[PATCH 09/10] Enable multiple instances of devpts

Serge E. Hallyn serue at us.ibm.com
Mon Sep 29 06:01:31 PDT 2008


Quoting sukadev at linux.vnet.ibm.com (sukadev at linux.vnet.ibm.com):
> Thanks for detailed review Serge.
> 
> Sorry was unexpectedly off most of this week. Have some responses below
> will review/address other comments over the next few days.
> 
> 
> Serge E. Hallyn [serue at us.ibm.com] wrote:
> | Quoting sukadev at us.ibm.com (sukadev at us.ibm.com):
> | > 
> | > >From 4567a37856205a04cc0617e3fcc8ede36b25bcf5 Mon Sep 17 00:00:00 2001
> | > From: Sukadev Bhattiprolu <sukadev at us.ibm.com>
> | > Date: Tue, 9 Sep 2008 18:52:56 -0700
> | > Subject: [PATCH 09/10] Enable multiple instances of devpts
> | > 
> | > To support containers, allow multiple instances of devpts filesystem, such
> | > that indices of ptys allocated in one instance are independent of ptys
> | > allocated in other instances of devpts.
> | > 
> | > But to preserve backward compatibility, enable this support for multiple
> | > instances only if:
> | > 
> | > 	- CONFIG_DEVPTS_MULTIPLE_INSTANCES is set to Y, and
> | > 	- '-o newinstance' mount option is specified while mounting devpts
> | > 
> | > See Documentation/fs/devpts.txt (next patch in series) for details.
> | > 
> | > To use multi-instance mount, a container startup script could:
> | > 
> | > 	$ ns_exec -cm /bin/bash
> | > 	$ umount /dev/pts
> | > 	$ mount -t devpts -o newinstance lxcpts /dev/pts
> | > 	$ mount -o bind /dev/pts/ptmx /dev/ptmx
> | > 	$ sshd -p 1234
> | > 
> | > where 'ns_exec -cm /bin/bash' is calls clone() with CLONE_NEWNS flag and execs
> | > /bin/bash in the child process.
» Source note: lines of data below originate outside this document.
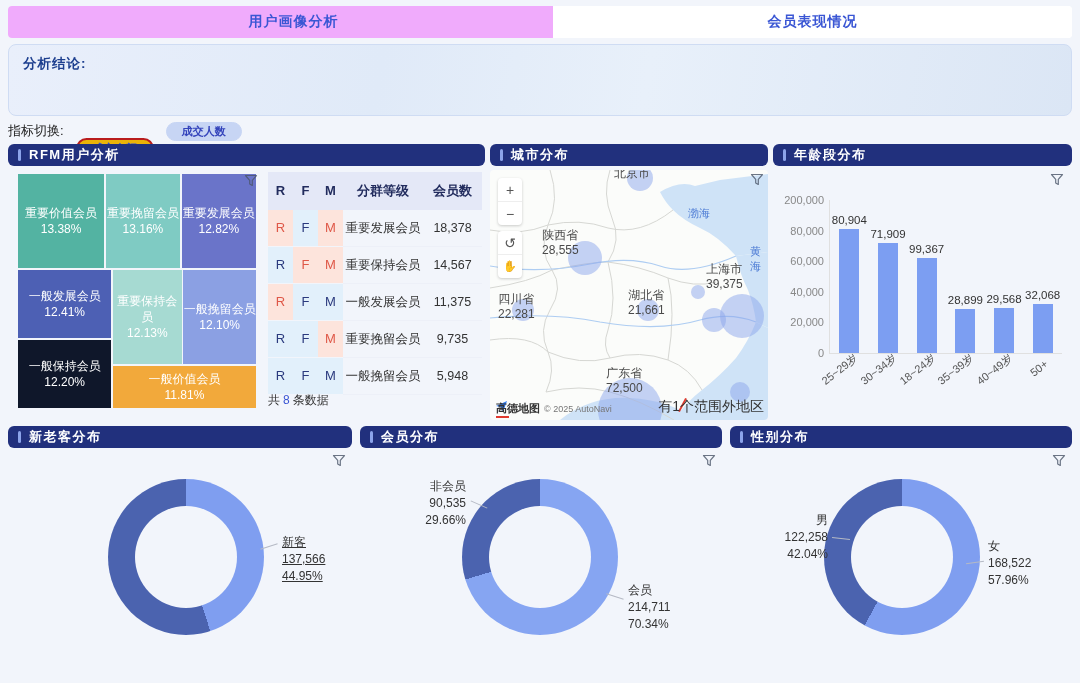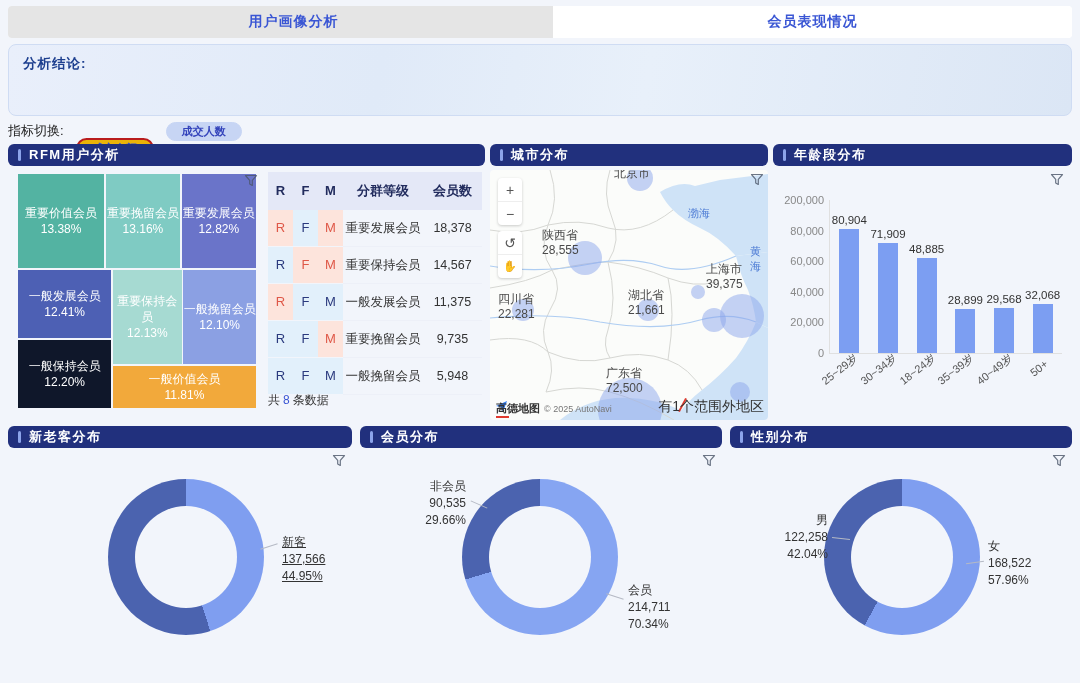--- a/index.html
+++ b/index.html
@@ -7,7 +7,7 @@
   
   .tabs{position:absolute;left:8px;top:6px;width:1064px;height:32px;display:flex;background:#fff;border-radius:4px;overflow:hidden;}
   .tab{flex:1;display:flex;align-items:center;justify-content:center;font-size:14px;font-weight:bold;color:#3a56d4;background:#fff;cursor:pointer;letter-spacing:1px;}
-  .tab.active{background:#e5e5e5;padding-left:26px;}
+  .tab.active{background:#f0abfc;padding-left:26px;}
   
   .analysis{position:absolute;left:8px;top:44px;width:1062px;height:70px;border:1px solid #cfdcf3;border-radius:8px;
     background:linear-gradient(100deg,#e9effb 0%,#e0eaf8 35%,#e8f0fa 60%,#dbe6f5 100%);}

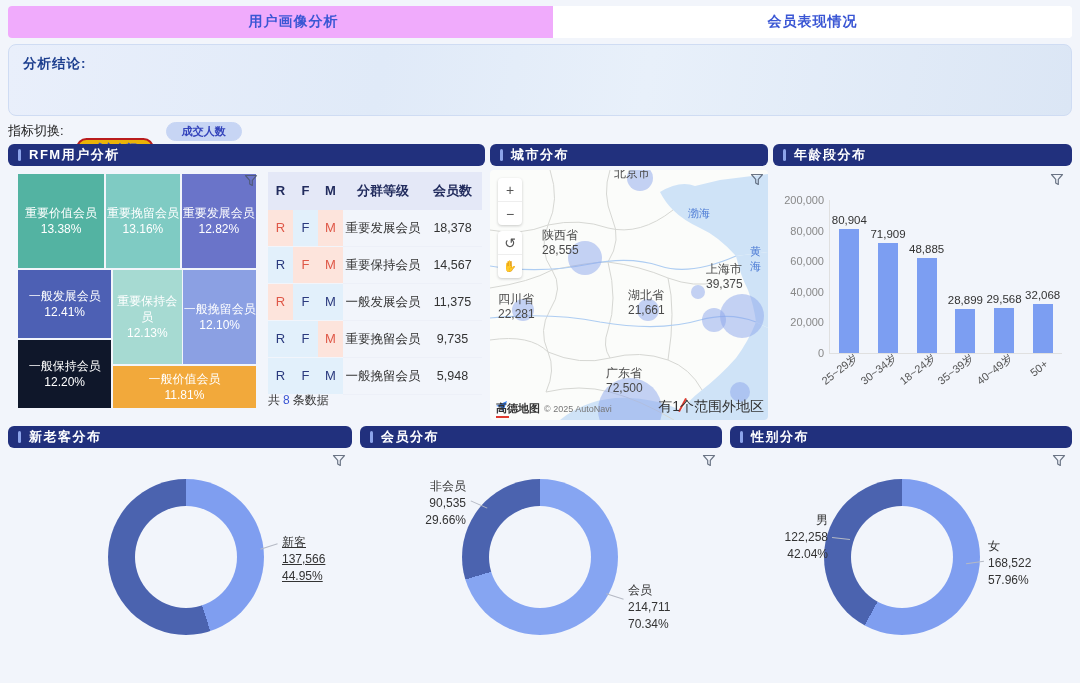--- a/index.html
+++ b/index.html
@@ -40,7 +40,7 @@
   
   .map{position:absolute;left:0;right:0;top:26px;bottom:0;background:#fbfcfa;border-radius:4px;overflow:hidden;}
   .map svg{position:absolute;left:0;top:0;}
-  .map-label{position:absolute;font-size:12px;color:#4a4a4a;line-height:1.25;text-align:left;white-space:nowrap;z-index:2;}
+  .map-label{position:absolute;font-size:12px;color:#4a4a4a;line-height:1.25;text-align:center;white-space:nowrap;z-index:2;}
   .sea-label{position:absolute;font-size:11px;color:#4a79d4;z-index:2;}
   .map-ctrls{position:absolute;left:8px;top:8px;z-index:4;display:flex;flex-direction:column;gap:6px;}
   .ctrl-group{background:#fff;border-radius:4px;box-shadow:0 1px 3px rgba(0,0,0,.2);display:flex;flex-direction:column;}

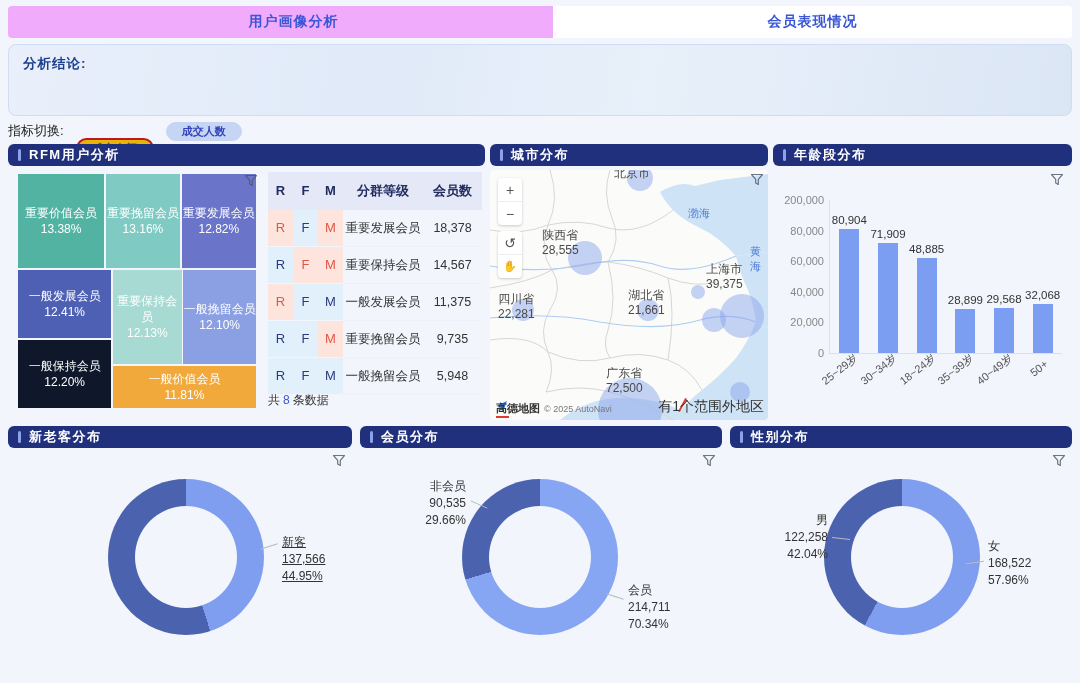--- a/index.html
+++ b/index.html
@@ -281,7 +281,7 @@
             </div>
             <div class="slot">
               <div class="bar" style="height: 61.898%; background: rgb(124, 158, 242);"></div>
-              <div class="bar-val" style="bottom: calc(61.898% + 3px);">48,885</div>
+              <div class="bar-val" style="bottom: calc(61.898% + 3px);">99,367</div>
               <div class="xlabel">18~24岁</div>
             </div>
             <div class="slot">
A pty created by the sshd is not visible in
> | > the original mount of /dev/pts.
> | > 
> | > USER-SPACE-IMPACT:
> | > 
> | > 	See Documentation/fs/devpts.txt (included in next patch) for user-space
> | > 	impact in multi-instance and mixed-mode operation.
> | > TODO:
> | > 	- Update mount(8), pts(4) man pages. Highlight impact of not
> | > 	  redirecting /dev/ptmx to /dev/pts/ptmx after a multi-instance mount.
> | > 
> | > Implementation note:
> | > 
> | > 	See comments in new get_sb_ref() function in fs/super.c on why
> | > 	get_sb_single() cannot be directly used.
> | > 
> | > Changelog[v5]:
> | > 	- Move get_sb_ref() definition to earlier patch
> | > 
> | > 	- Move usage info to Documentation/filesystems/devpts.txt (next patch)
> | > 
> | > 	- Make ptmx node even in init_pts_ns, now that default mode is 0000
> | > 	  (defined in earlier patch, enabled here).
> | > 
> | > 	- Cache ptmx dentry and use to update mode during remount
> | > 	  (defined in earlier patch, enabled here).
> | > 
> | > 	- Bugfix: explicitly ignore newinstance on remount (if newinstance was
> | > 	  specified on remount of initial mount, it would be ignored but
> | > 	  /proc/mounts would imply that the option was set)
> | > 
> | > Changelog[v4]:
> | > 
> | > 	- Update patch description to address H. Peter Anvin's comments
> | > 
> | > 	- Consolidate multi-instance mode code under new config token,
> | > 	  CONFIG_DEVPTS_MULTIPLE_INSTANCE.
> | > 
> | > 	- Move usage-details from patch description to
> | > 	  Documentation/fs/devpts.txt
> | > 
> | > Changelog[v3]:
> | > 	- Rename new mount option to 'newinstance'
> | > 
> | > 	- Create ptmx nodes only in 'newinstance' mounts
> | > 
> | > 	- Bugfix: parse_mount_options() modifies @data but since we need to
> | > 	  parse the @data twice (once in devpts_get_sb() and once during
> | > 	  do_remount_sb()), parse a local copy of @data in devpts_get_sb().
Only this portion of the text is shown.